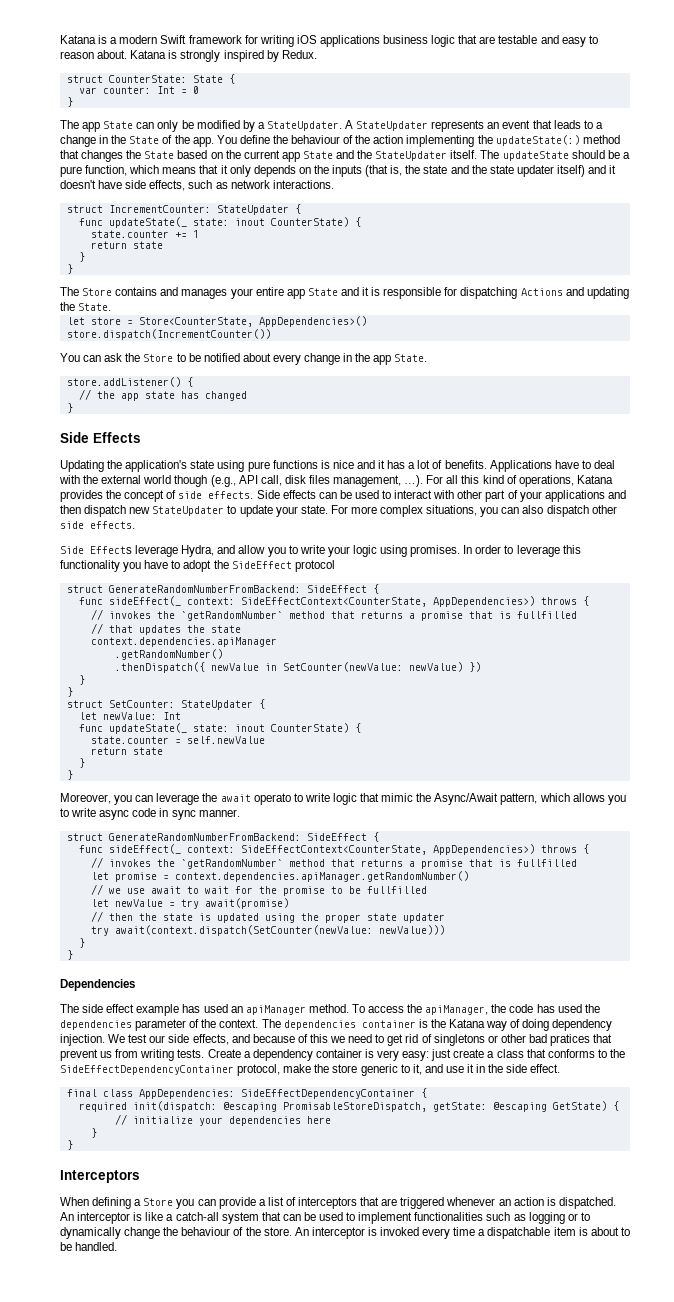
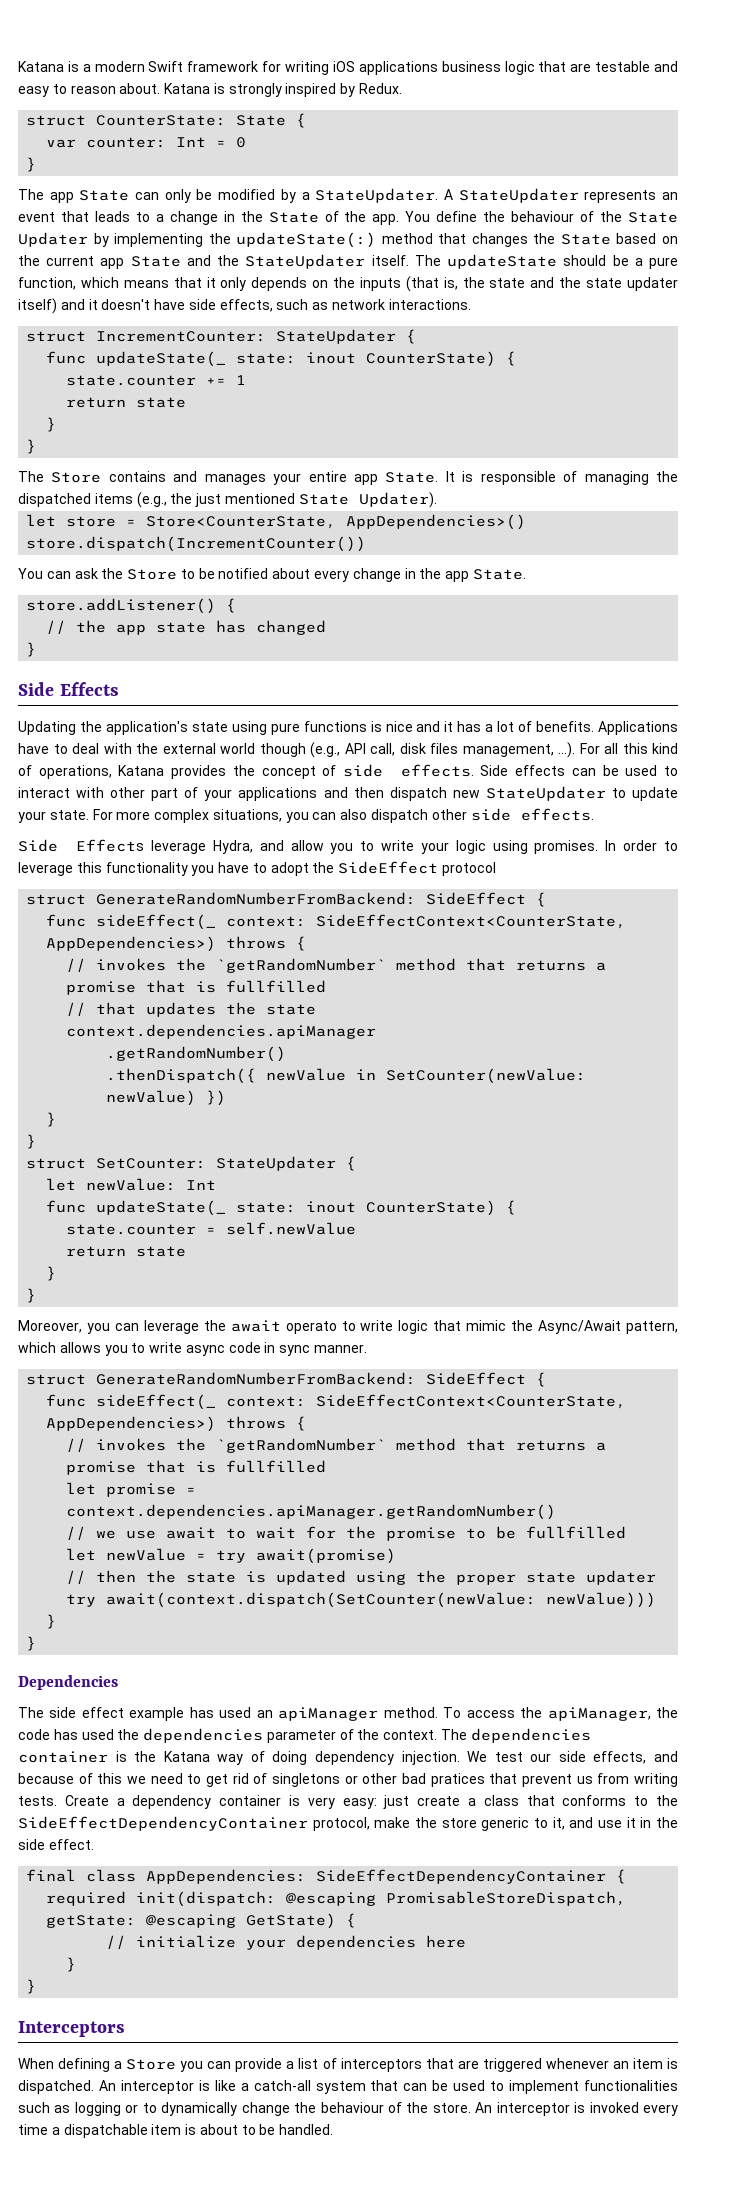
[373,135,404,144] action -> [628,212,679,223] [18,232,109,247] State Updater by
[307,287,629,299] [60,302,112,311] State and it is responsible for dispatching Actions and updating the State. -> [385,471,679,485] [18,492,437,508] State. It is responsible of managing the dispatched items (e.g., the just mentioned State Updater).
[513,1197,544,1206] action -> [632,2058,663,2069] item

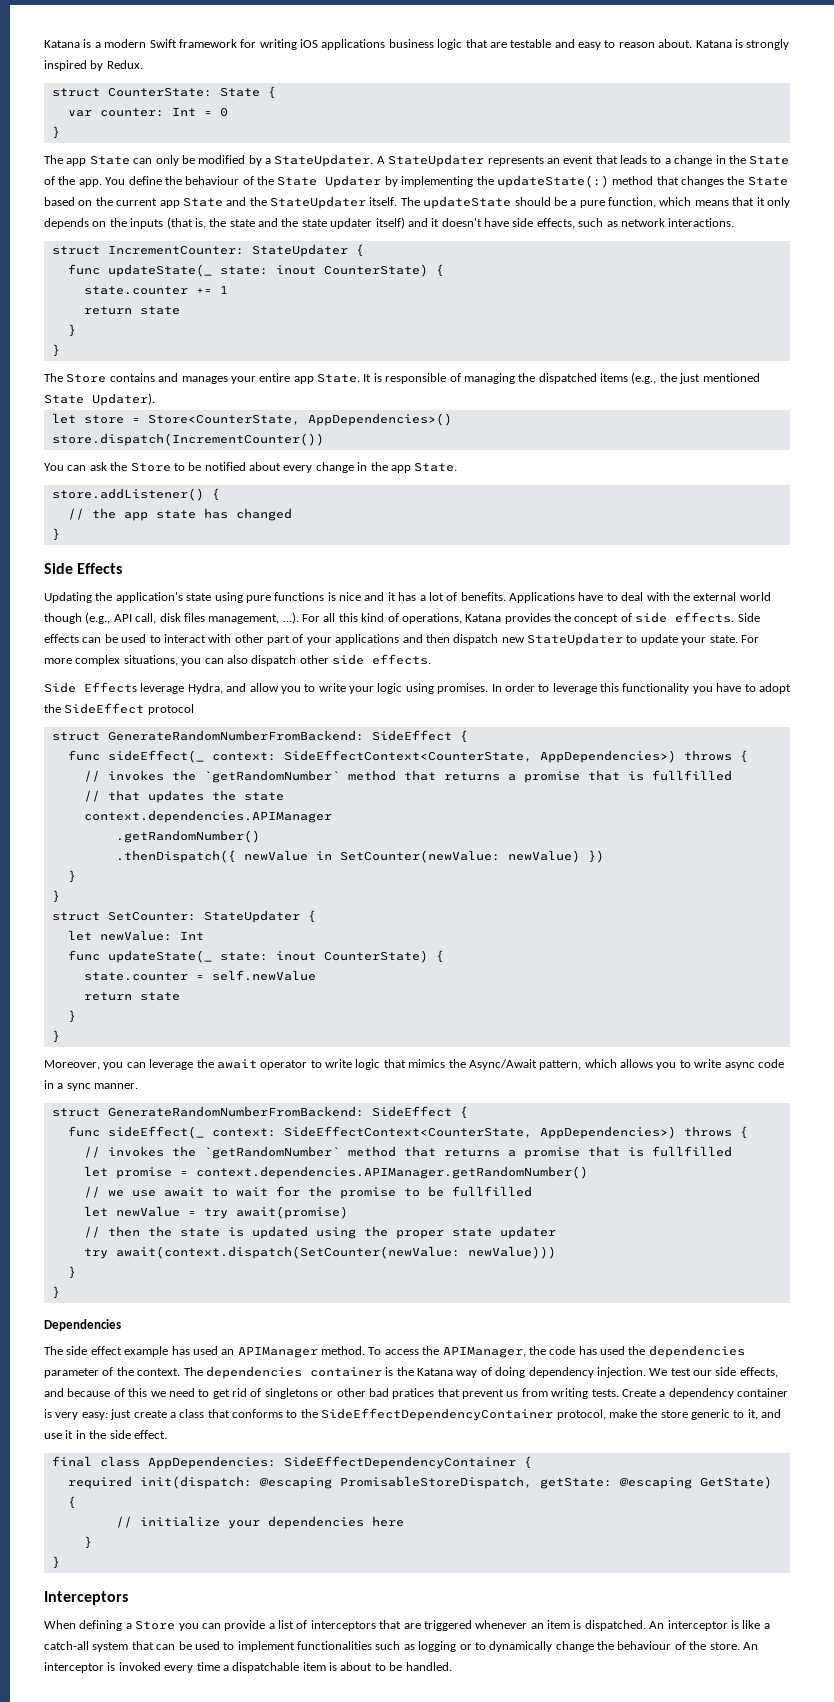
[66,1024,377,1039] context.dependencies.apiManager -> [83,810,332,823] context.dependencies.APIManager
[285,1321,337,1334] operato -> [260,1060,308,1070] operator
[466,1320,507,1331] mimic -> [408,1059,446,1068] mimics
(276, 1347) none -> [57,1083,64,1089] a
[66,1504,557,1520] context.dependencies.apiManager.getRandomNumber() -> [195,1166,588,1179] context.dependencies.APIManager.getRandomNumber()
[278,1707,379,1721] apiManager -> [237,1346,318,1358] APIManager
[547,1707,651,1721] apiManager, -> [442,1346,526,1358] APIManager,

+ + + + +

> _ASSIGNMENT_
Each line from the one containing "(276, 1347) none -> [57,1083,64,1089] a" to the last line above must be returned exactly, and no line outside that range.

> _RESULT OF THIS TASK_
(276, 1347) none -> [57,1083,64,1089] a
[66,1504,557,1520] context.dependencies.apiManager.getRandomNumber() -> [195,1166,588,1179] context.dependencies.APIManager.getRandomNumber()
[278,1707,379,1721] apiManager -> [237,1346,318,1358] APIManager
[547,1707,651,1721] apiManager, -> [442,1346,526,1358] APIManager,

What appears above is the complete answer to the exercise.